Try it: Would you copy only the lines below, beginning with the one that contains "5.3 - CSS framework with native dark mode" and running through the last entry line?

Raw data:
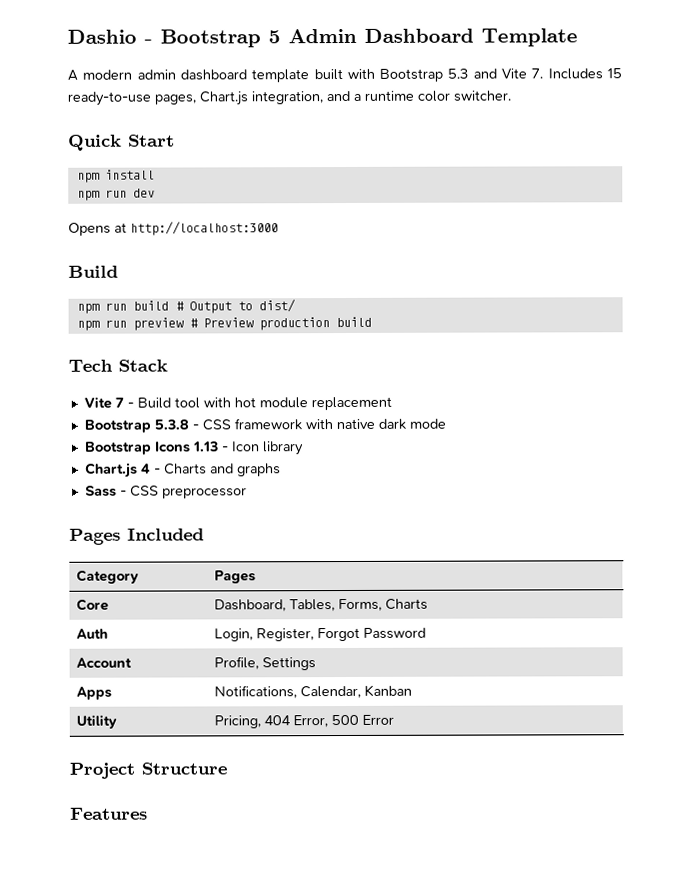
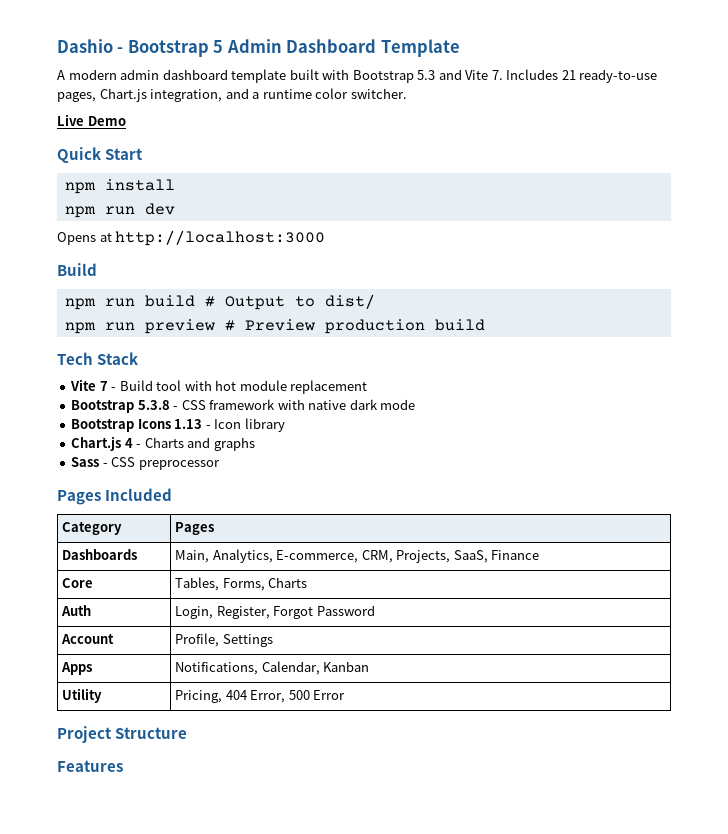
- A modern admin dashboard template built with Bootstrap 5.3 and Vite 7. Includes 15 ready-to-use pages, Chart.js integration, and a runtime color switcher.
+ A modern admin dashboard template built with Bootstrap 5.3 and Vite 7. Includes 21 ready-to-use pages, Chart.js integration, and a runtime color switcher.
+ Live Demo
+ Dashboards | Main, Analytics, E-commerce, CRM, Projects, SaaS, Finance
- Core | Dashboard, Tables, Forms, Charts
+ Core | Tables, Forms, Charts

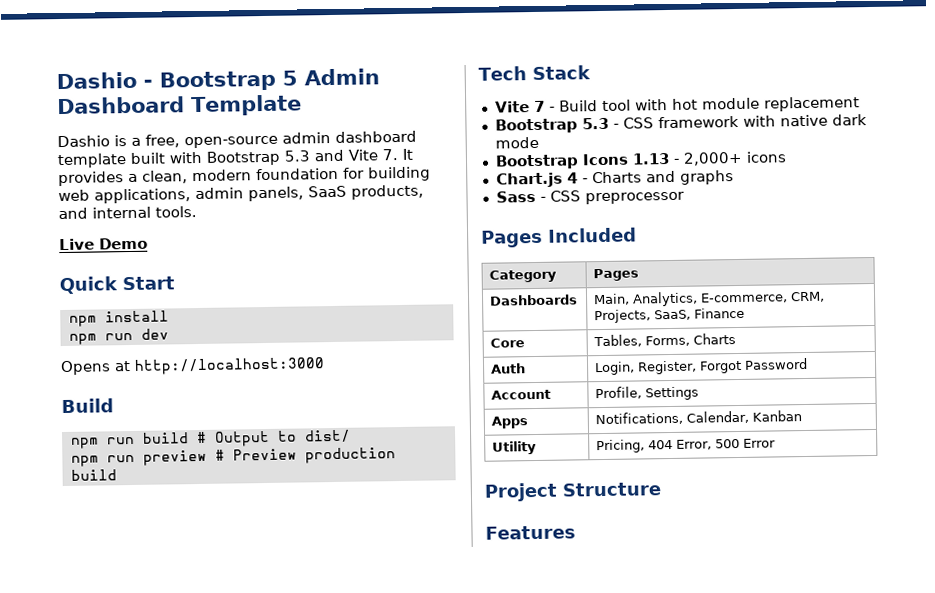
- A modern admin dashboard template built with Bootstrap 5.3 and Vite 7. Includes 21 ready-to-use pages, Chart.js integration, and a runtime color switcher.
+ Dashio is a free, open-source admin dashboard template built with Bootstrap 5.3 and Vite 7. It provides a clean, modern foundation for building web applications, admin panels, SaaS products, and internal tools.
- Bootstrap 5.3.8 - CSS framework with native dark mode
+ Bootstrap 5.3 - CSS framework with native dark mode
- Bootstrap Icons 1.13 - Icon library
+ Bootstrap Icons 1.13 - 2,000+ icons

Task result:
+ Bootstrap 5.3 - CSS framework with native dark mode
- Bootstrap Icons 1.13 - Icon library
+ Bootstrap Icons 1.13 - 2,000+ icons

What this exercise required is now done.